August 23, 2013 10:08:41 AM
Nathan Gregory - firstname.lastname@example.org
A packed Lowndes County courtroom greeted Mississippi 1st District Congressman Alan Nunnelee for a town hall meeting Thursday evening.
The second-term Republican fielded questions ranging from the 2012 Benghazi attack to a farm bill currently before the House that also has language relating to food stamps, but the two topics people wanted to hear him speak about most were the Affordable Health Care Act (Obamacare) and immigration reform.
Monica Smith, one of a large contingent of the Tupelo TEA Party in attendance, asked Nunnelee if he would "do everything it takes to de-fund Obamacare."
"I have voted 40 times to de-fund, repeal, to dismount Obamacare because I think it's a bad law," Nunnelee said. "I think the problem with Obamacare started when the (then) leader of the House of Representatives, Nancy Pelosi, said 'Let's pass it now and we'll find out what's in it later.' The more we find out what's in it, the less we like it."
Nunnelee said even the law's strongest supporters said it would be a "train wreck" when it's implemented.
"The president said, 'Let's delay enforcement of Obamacare on businesses that have 50 or more employees. I don't know if he had the legal authority to do that, but I agree with his assessment. I don't think it went far enough," he said. "I think we ought to also delay implementation for businesses with 50 or less employees. We also ought to delay implementation as it relates to individuals. We need to delay implementation as related to seniors. We need to delay it all."

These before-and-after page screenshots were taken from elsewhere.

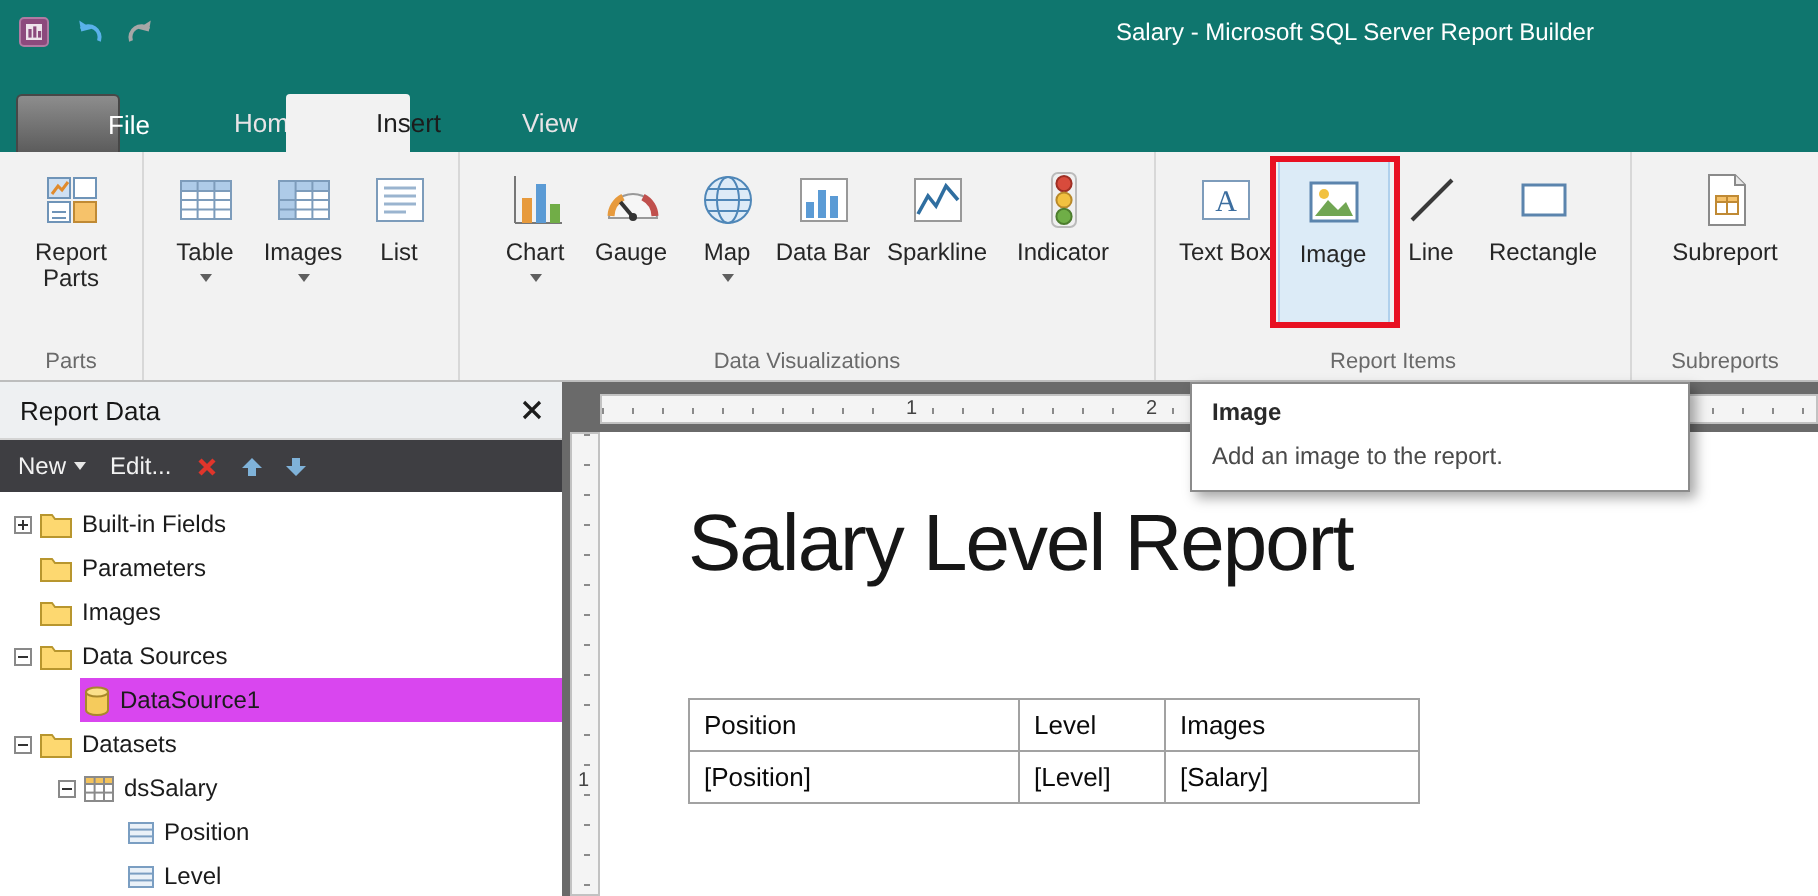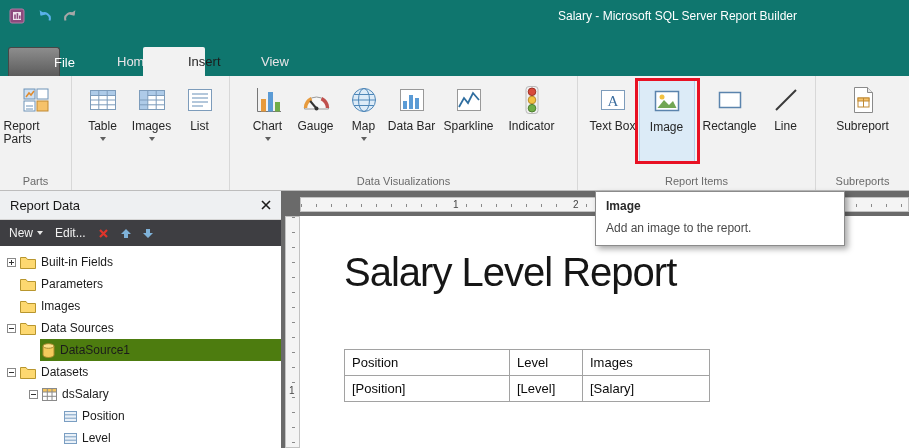"Report Parts" .rlabel { text-align: left -> center }
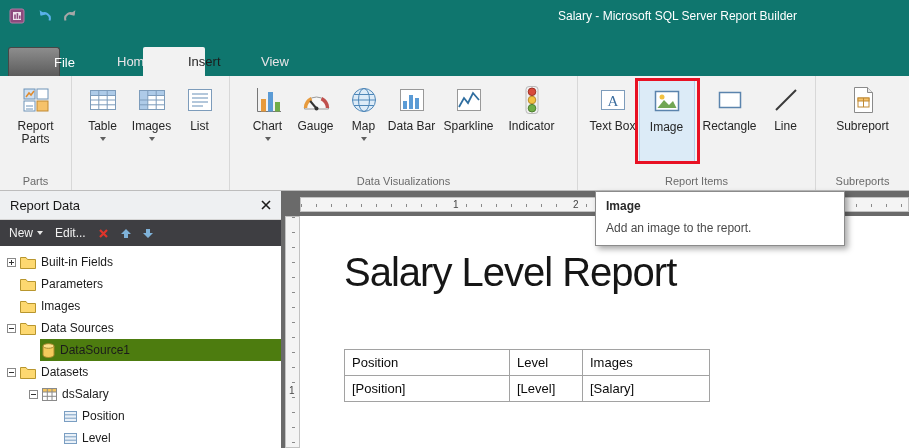"Rectangle" div.rbtn { order: before "Line" -> after "Line" }
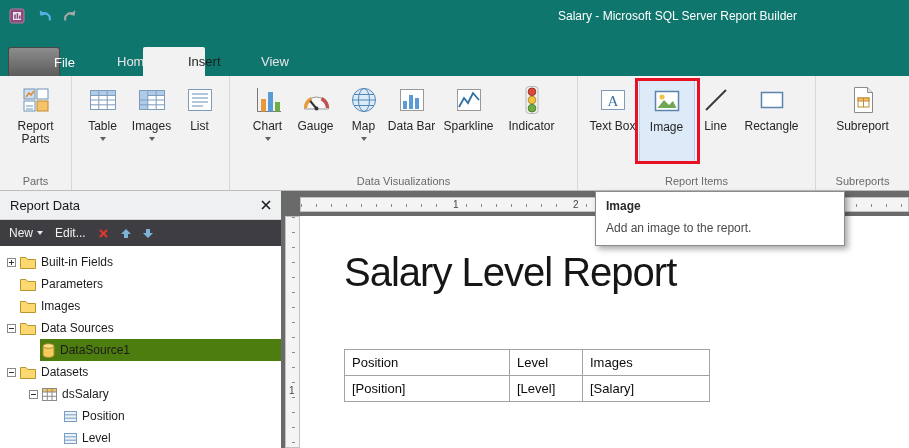"DataSource1" .tcontent.sel { background: #4d7c0f -> #d946ef }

Several people voiced concerns that the new law would pose negative consequences and he wasn't doing enough to build more Congress traction against it. When Nunnelee referenced suggestions he'd heard from people to shut the federal government down altogether, many in the crowd began to clap their hands.
"When they put together the Affordable Care Act, they did it in such a way that the funding does not flow across my desk," he said. "The result is some people are saying we need to close down the government. If we shut down government, Obamacare will continue to be funded."
Attendees also disputed that statement.
"We don't want Obamacare," Smith said, before ripping in half a copy of a registration certificate.
Nunnelee also voiced opposition to a Senate bill that he said would create a special path for illegal immigrants to citizenship, to which he gained more favor from the crowd.
"I don't know that anybody would argue that our current system is working when we've got 11 million people in our country that are here illegally," he said.
Two steps that must be taken are stricter border patrol and enforcement of people who come into the country legally but overstay the time limit of their visa, he said.
"We've got to start with border security, and we're not doing a really good job with that right now. What keeps me awake at night is if people can come across our Southern border in search of low paying wages, there are those people that hate us that know that know that border is porous, and they know they can walk across that boarder with weapons of mass destruction," he said. "Forty percent of the people that are here illegally actually came here on a legal visa. They just overstayed the time limit of their visa ... America is a melting pot. We're a nation of immigrants, but we're also a nation with respect for the law. The problem I see in the Senate bill is it took those 11 million people that are here illegally and shoved them to the very front of the line in front of those people that have gone through the legal immigration process."
After the forum, Tupelo TEA Party members Grant Sowell and Ruth Hammerman said Nunnelee should be more active in weakening the new health care act as much as possible.
"I'm asking him if he will sign the Congressman Mark Meadows pledge to de-fund Obamacare," Sowell said. "On this particular issue, I would say he's out of touch with the Mississippians who are in the first district because he seems to have a strategy that seems to favor the bureaucracy of Washington D.C. more than he does American patriots. He'll want to do whatever John Bohener and the establishment wants him to do."
"He had his formatted answers and he was just making his answers long so he could get through the hour," Hammerman said. "I appreciated the people bringing him back to Obamacare. That's the biggest issue right now. He doesn't seem to know the powers he has. He said only 25 percent of the bills cross his desk. Congress shall have the power to lay and collect taxes. He's Congress. It doesn't say 25 percent. We already the know the U.S. Supreme Court has already deemed that Obamacare is a tax."
Nunnelee's stop in Columbus was one of several he will make in the state over the next two weeks.
Nathan Gregory covers city and county government for The Dispatch.